Sort through the entries below and pull out lines containing the word "text".

○ ○ ○ ○

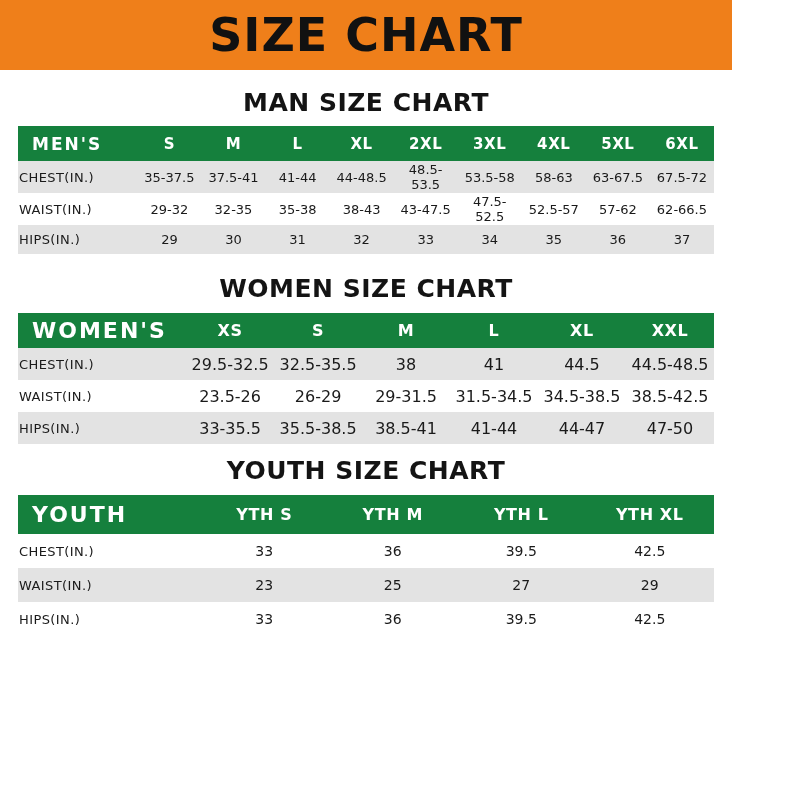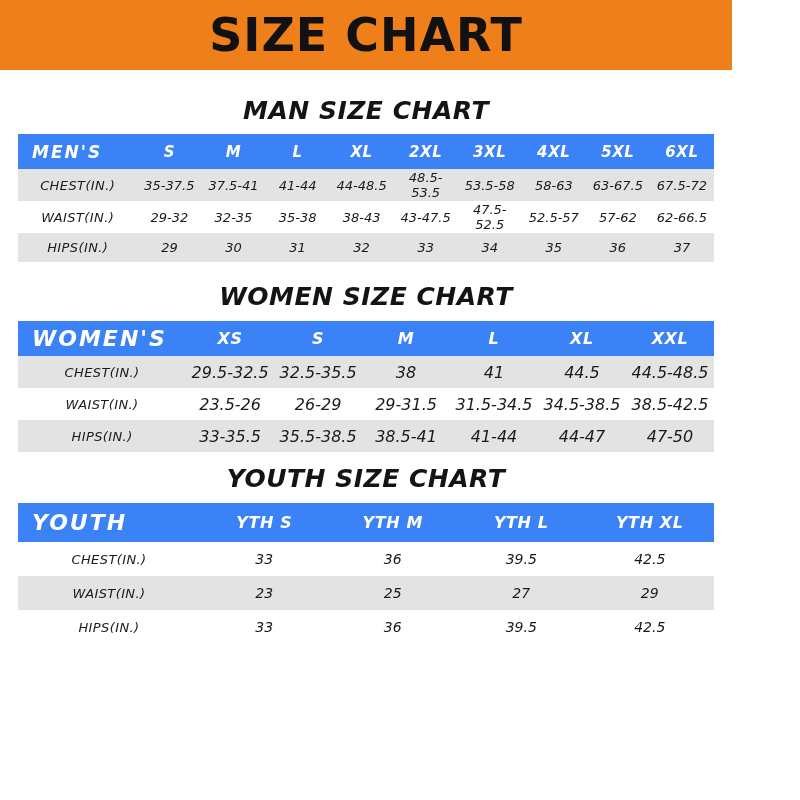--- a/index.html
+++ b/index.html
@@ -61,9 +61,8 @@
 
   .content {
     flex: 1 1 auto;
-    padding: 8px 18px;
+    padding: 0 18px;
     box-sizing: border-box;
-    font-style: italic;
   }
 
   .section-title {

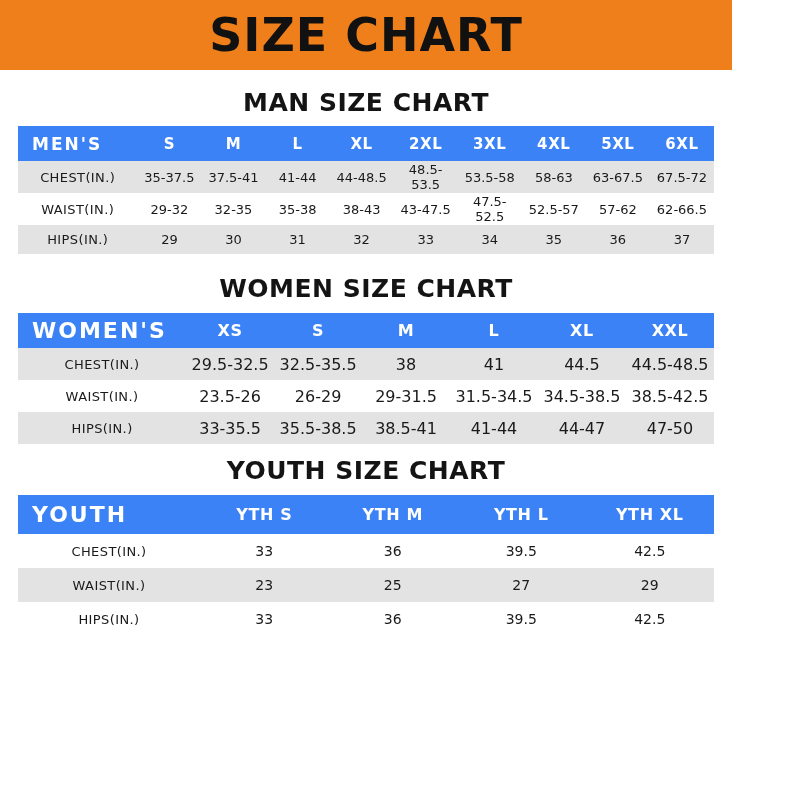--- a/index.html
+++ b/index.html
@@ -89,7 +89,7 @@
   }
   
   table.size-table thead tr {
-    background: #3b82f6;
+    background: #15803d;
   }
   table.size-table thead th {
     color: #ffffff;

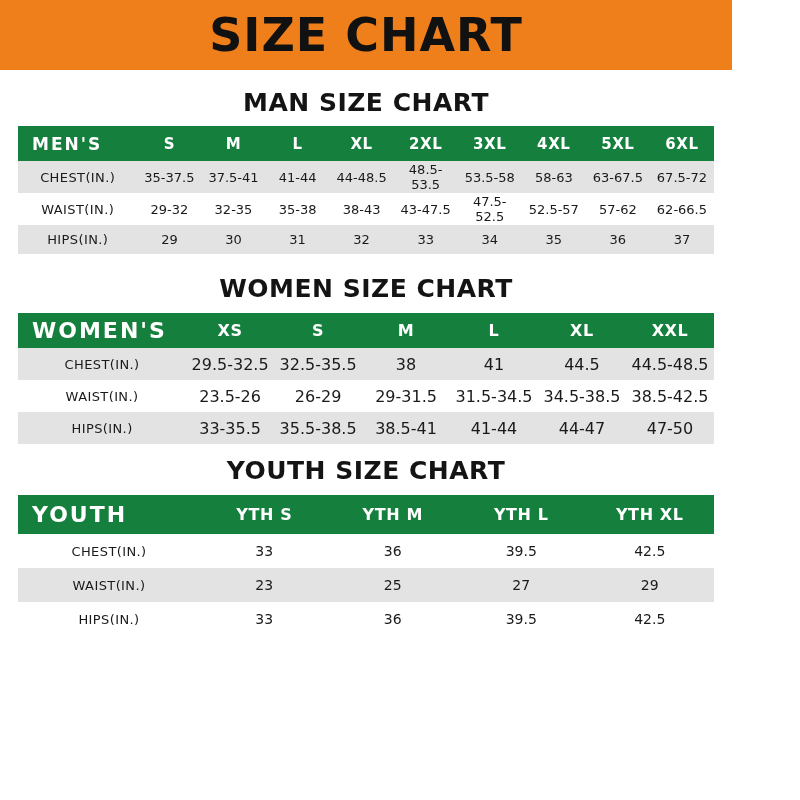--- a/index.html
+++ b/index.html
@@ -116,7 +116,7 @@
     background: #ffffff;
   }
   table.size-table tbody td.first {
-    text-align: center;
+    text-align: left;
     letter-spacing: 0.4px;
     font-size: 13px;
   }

○ ○ ○ ○

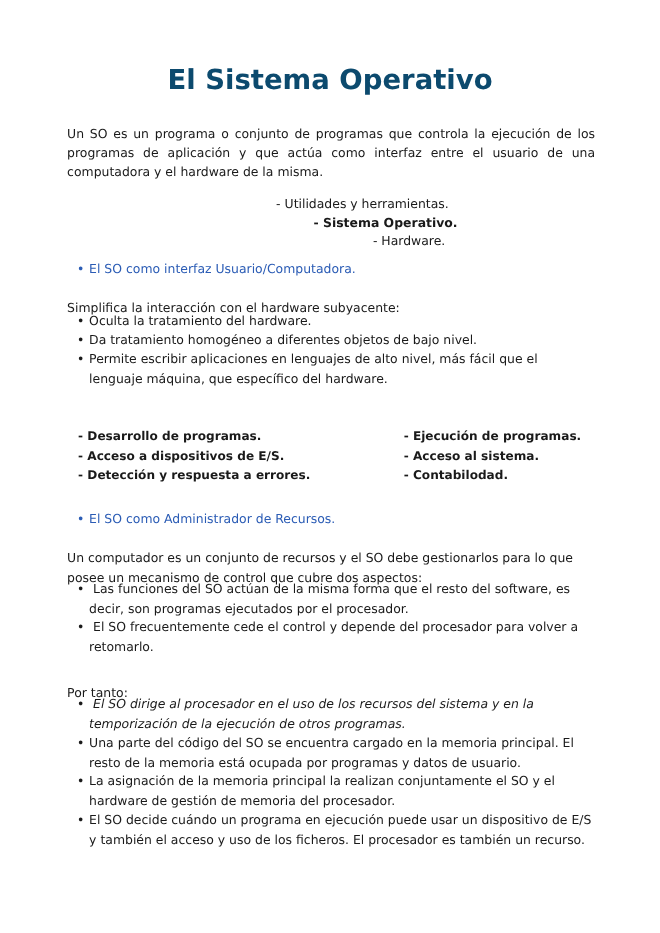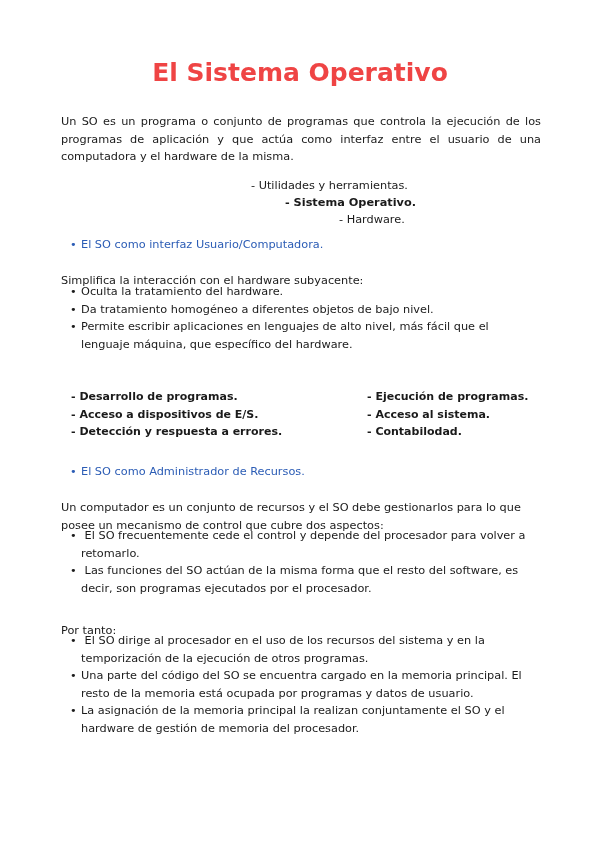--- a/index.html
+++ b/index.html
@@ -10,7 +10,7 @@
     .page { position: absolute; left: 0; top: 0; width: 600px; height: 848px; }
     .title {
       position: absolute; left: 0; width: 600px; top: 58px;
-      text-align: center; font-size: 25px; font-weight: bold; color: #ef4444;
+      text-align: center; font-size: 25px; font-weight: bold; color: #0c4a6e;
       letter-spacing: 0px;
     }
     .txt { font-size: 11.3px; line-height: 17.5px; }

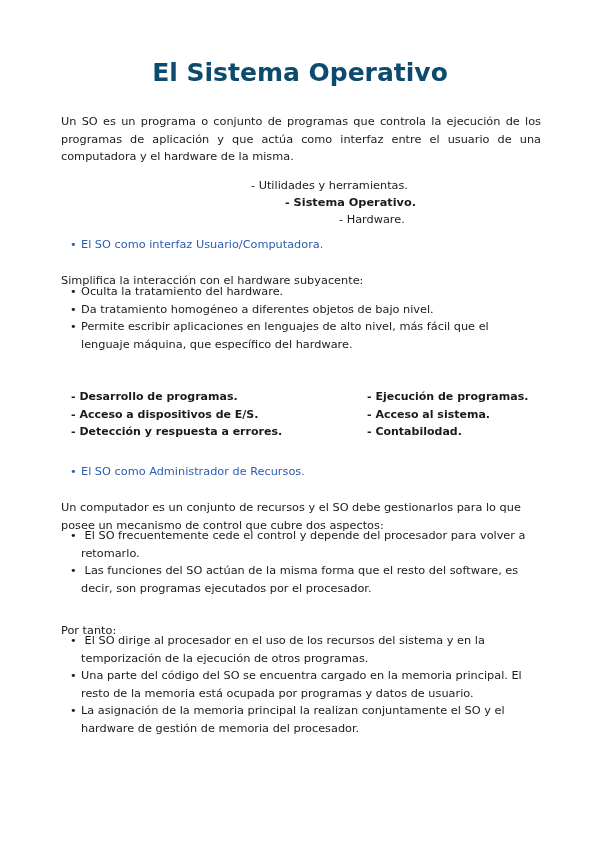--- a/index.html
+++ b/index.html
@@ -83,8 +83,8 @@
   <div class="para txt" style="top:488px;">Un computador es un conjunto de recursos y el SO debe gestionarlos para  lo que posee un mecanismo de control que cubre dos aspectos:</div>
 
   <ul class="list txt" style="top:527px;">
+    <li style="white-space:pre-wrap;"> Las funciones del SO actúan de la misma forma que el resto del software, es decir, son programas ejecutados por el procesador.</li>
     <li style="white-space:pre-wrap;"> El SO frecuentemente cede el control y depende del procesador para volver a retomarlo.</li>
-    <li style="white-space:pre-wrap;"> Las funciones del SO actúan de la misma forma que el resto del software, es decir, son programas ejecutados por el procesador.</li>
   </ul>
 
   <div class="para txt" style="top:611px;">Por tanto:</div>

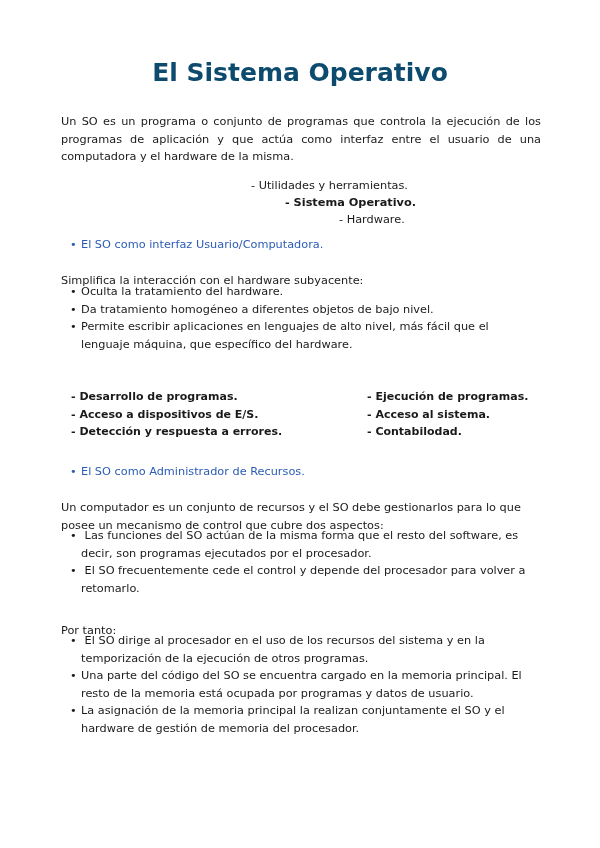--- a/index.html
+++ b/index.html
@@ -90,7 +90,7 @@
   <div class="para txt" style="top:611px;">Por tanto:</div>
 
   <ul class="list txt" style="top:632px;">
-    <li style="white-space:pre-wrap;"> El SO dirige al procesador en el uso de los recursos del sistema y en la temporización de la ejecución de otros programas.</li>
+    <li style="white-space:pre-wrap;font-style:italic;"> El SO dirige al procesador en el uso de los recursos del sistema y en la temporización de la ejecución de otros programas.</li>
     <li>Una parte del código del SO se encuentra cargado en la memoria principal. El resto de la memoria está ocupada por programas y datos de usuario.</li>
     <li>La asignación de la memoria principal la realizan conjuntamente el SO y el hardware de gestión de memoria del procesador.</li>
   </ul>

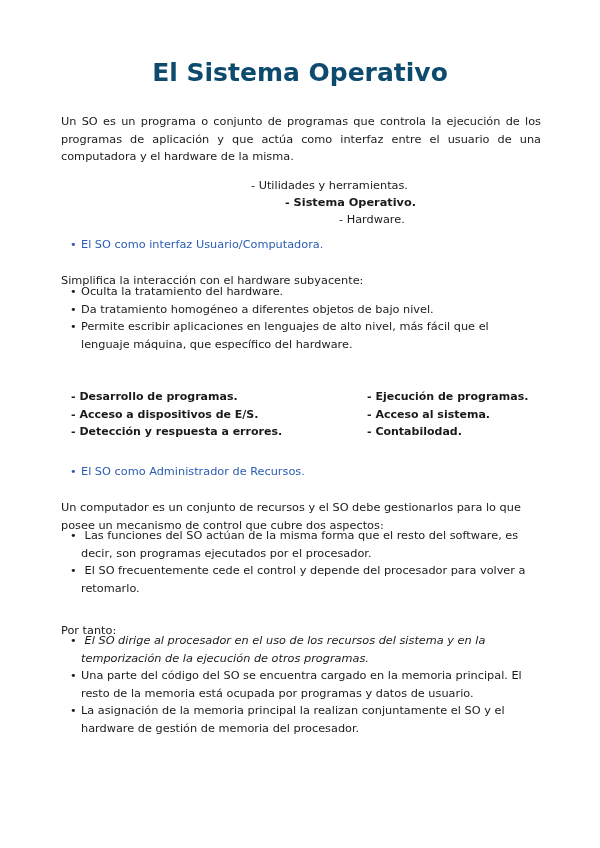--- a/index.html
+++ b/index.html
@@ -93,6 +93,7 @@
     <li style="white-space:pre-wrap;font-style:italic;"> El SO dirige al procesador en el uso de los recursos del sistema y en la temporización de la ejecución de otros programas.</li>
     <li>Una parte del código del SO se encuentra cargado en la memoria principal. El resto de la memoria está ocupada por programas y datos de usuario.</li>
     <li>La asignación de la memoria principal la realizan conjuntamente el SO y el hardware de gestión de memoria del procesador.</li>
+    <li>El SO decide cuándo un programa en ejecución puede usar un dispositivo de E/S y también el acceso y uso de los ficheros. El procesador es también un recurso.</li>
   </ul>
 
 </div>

○ ○ ○ ○

## EXERCISE SOLUTION
-    text-align: center;
+    text-align: left;
-      text-align: center; font-size: 25px; font-weight: bold; color: #ef4444;
+      text-align: center; font-size: 25px; font-weight: bold; color: #0c4a6e;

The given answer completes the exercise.